Input data
★ ★ ★

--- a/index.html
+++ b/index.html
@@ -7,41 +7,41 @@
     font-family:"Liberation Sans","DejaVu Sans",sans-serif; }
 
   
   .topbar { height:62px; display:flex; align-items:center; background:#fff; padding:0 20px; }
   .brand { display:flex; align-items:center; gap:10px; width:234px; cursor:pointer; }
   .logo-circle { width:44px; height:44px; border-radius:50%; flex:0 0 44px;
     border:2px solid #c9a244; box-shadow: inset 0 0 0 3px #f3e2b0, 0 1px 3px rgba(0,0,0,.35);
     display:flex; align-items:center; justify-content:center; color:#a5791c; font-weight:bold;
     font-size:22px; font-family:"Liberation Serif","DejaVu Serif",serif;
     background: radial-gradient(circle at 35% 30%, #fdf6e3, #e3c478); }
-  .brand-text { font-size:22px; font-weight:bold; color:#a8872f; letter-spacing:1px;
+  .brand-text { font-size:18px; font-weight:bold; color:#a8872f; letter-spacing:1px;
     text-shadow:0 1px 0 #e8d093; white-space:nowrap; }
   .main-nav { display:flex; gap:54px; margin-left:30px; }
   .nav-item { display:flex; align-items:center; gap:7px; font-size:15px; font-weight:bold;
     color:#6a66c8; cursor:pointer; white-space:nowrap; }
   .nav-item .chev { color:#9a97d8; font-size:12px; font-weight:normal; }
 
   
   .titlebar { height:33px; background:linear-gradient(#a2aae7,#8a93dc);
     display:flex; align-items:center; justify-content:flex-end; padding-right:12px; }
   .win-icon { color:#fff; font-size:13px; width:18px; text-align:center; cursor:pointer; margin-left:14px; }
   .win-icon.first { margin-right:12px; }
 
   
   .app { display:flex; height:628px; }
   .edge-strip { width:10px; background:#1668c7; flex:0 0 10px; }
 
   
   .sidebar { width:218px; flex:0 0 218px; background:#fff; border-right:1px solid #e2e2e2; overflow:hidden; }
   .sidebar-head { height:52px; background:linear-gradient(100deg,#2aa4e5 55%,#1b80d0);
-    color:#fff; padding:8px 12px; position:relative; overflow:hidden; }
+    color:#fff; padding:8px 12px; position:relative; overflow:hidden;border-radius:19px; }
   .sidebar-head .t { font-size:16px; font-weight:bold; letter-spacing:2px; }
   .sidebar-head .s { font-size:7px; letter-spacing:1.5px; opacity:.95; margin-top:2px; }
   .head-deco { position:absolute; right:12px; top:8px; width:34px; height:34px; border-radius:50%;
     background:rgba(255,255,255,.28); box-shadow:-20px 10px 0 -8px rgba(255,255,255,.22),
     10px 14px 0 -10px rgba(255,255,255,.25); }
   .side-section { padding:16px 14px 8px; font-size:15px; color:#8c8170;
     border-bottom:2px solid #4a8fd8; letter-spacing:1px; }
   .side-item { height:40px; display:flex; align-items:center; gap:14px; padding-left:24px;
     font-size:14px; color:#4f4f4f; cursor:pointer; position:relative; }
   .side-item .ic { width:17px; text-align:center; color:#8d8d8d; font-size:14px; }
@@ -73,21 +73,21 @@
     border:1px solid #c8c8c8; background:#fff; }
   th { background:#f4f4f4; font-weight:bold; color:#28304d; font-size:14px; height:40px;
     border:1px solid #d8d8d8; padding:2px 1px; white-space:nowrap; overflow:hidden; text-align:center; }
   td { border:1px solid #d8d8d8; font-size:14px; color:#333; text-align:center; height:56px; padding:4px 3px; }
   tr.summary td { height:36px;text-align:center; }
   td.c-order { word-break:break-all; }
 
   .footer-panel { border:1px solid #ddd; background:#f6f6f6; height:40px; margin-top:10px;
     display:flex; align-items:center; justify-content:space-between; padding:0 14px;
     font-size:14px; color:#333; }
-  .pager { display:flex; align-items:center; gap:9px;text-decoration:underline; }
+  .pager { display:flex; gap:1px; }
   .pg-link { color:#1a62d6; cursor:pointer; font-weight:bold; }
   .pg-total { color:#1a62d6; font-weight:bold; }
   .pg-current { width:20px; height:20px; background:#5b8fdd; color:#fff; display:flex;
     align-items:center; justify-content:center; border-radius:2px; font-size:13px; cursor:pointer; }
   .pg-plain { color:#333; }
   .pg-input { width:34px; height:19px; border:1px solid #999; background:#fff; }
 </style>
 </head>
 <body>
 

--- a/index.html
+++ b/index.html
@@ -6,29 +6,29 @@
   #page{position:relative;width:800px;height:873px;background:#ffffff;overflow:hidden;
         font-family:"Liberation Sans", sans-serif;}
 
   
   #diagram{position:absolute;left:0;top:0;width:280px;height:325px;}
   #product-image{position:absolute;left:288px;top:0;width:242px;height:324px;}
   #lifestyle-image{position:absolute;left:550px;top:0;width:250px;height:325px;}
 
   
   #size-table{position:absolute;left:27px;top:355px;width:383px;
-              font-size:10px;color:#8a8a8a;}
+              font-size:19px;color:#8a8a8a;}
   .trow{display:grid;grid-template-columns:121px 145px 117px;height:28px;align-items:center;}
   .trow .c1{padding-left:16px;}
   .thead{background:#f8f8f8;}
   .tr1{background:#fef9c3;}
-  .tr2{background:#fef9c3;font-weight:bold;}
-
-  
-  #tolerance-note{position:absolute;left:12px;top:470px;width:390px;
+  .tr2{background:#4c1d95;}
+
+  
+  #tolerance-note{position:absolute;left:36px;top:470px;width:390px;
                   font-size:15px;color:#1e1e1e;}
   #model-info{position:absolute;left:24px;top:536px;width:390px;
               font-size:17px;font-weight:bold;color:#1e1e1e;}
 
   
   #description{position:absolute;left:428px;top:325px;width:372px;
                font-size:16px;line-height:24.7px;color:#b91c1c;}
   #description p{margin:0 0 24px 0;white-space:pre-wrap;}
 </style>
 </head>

★ ★ ★

Your instructions
Collect the complete line wherever the string "Sans" appears in the records.

Written response
     font-family:"Liberation Sans","DejaVu Sans",sans-serif; }
         font-family:"Liberation Sans", sans-serif;}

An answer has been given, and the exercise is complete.